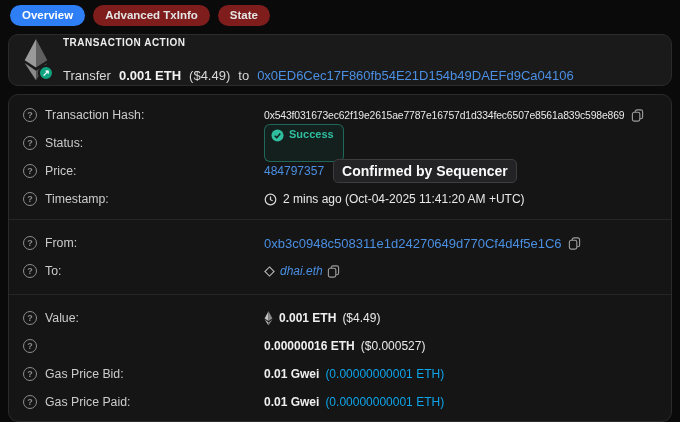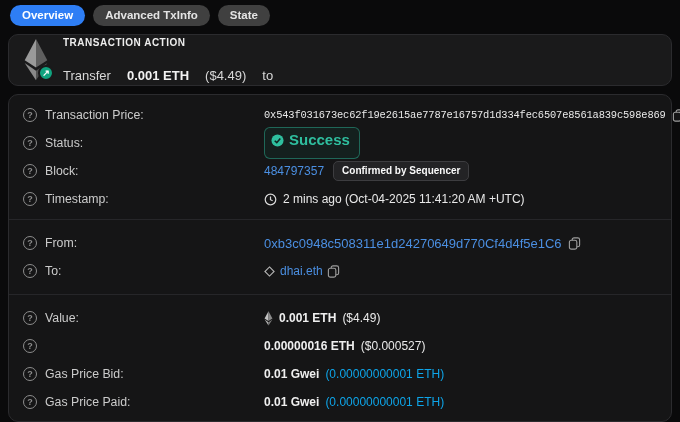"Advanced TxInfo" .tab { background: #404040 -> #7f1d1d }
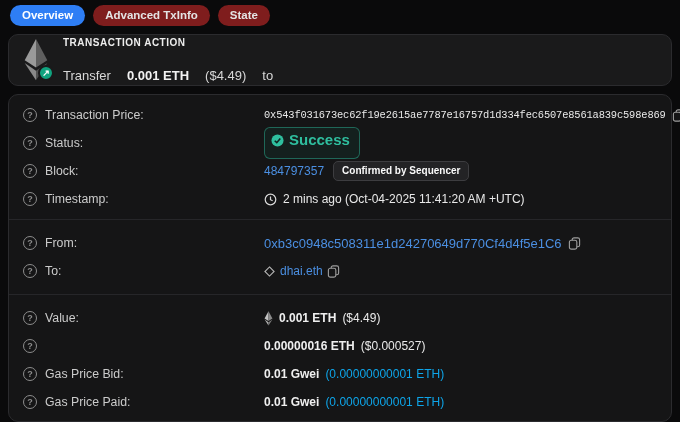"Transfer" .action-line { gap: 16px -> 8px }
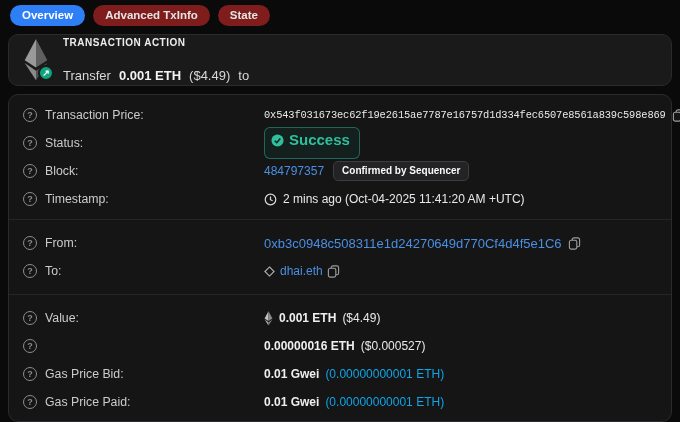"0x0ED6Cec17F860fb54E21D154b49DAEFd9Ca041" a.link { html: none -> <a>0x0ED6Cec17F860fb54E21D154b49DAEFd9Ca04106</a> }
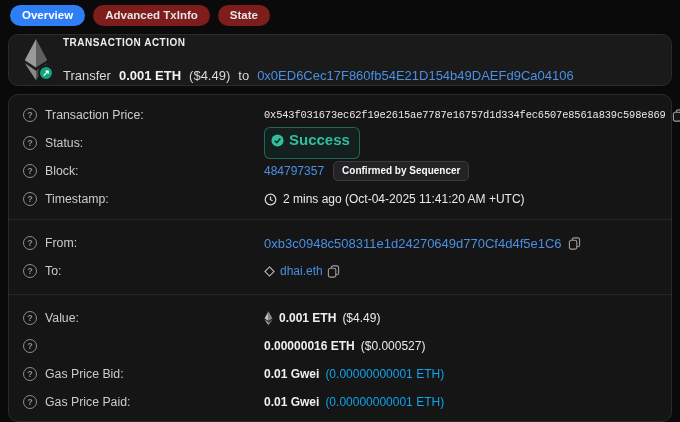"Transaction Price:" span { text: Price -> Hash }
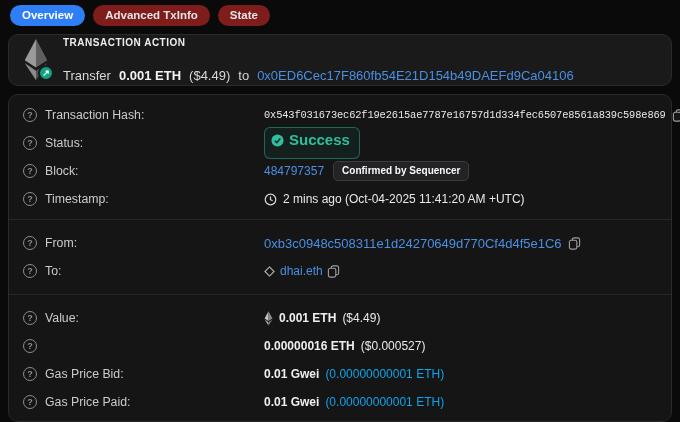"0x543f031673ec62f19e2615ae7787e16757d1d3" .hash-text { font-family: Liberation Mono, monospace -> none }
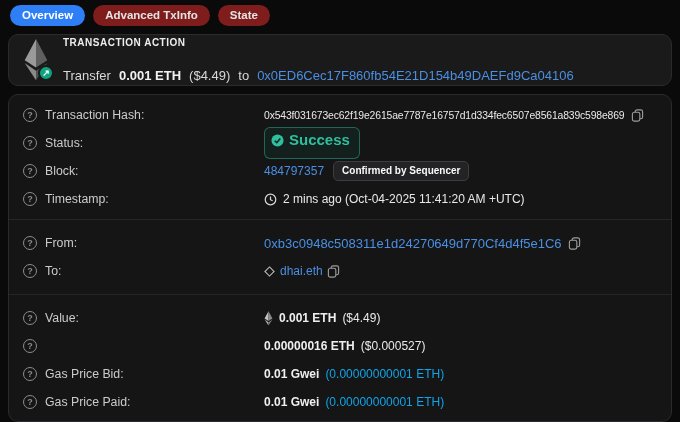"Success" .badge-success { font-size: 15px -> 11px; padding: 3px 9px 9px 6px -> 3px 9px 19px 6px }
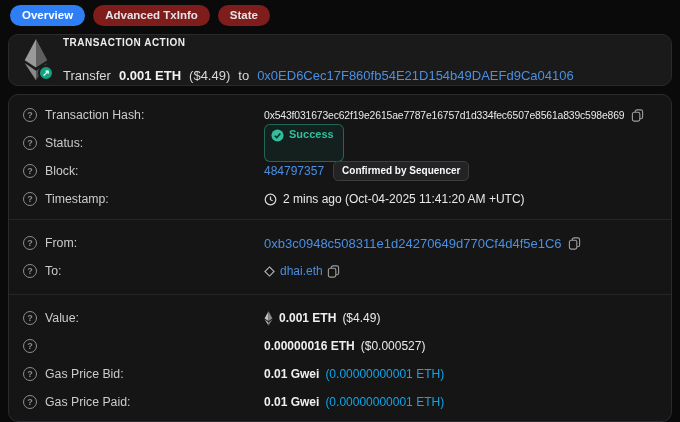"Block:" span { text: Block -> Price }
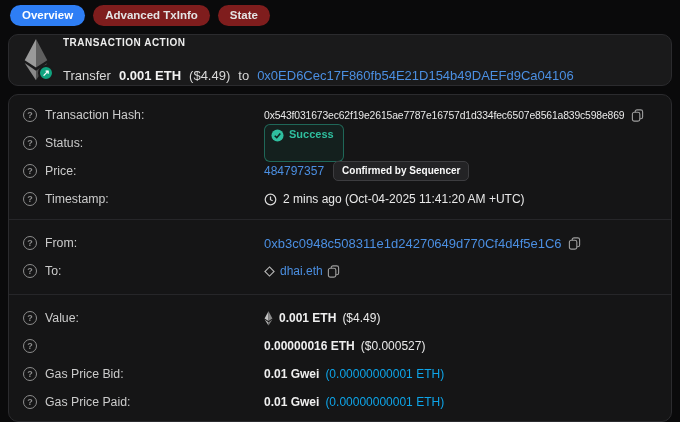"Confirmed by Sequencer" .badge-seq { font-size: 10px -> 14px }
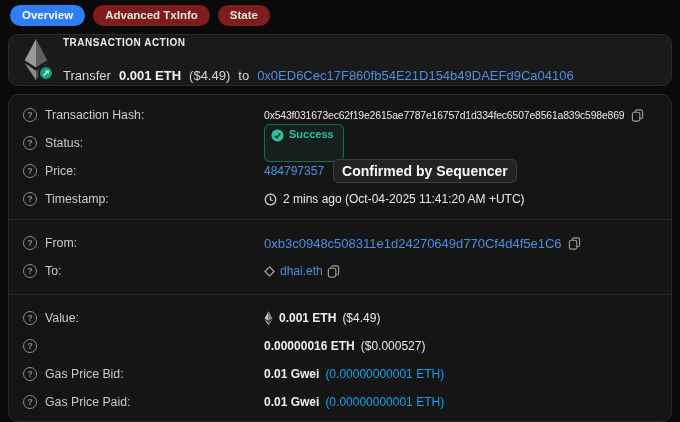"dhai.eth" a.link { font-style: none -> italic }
----
## EXERCISE GOAL
Only the lines from the one with "gap: 16px ->" through the last line of the listing belong in your answer; copy them exactly and skip the pictures.

## RESPONSE
"Transfer" .action-line { gap: 16px -> 8px }
"0x0ED6Cec17F860fb54E21D154b49DAEFd9Ca041" a.link { html: none -> <a>0x0ED6Cec17F860fb54E21D154b49DAEFd9Ca04106</a> }
"Transaction Price:" span { text: Price -> Hash }
"0x543f031673ec62f19e2615ae7787e16757d1d3" .hash-text { font-family: Liberation Mono, monospace -> none }
"Success" .badge-success { font-size: 15px -> 11px; padding: 3px 9px 9px 6px -> 3px 9px 19px 6px }
"Block:" span { text: Block -> Price }
"Confirmed by Sequencer" .badge-seq { font-size: 10px -> 14px }
"dhai.eth" a.link { font-style: none -> italic }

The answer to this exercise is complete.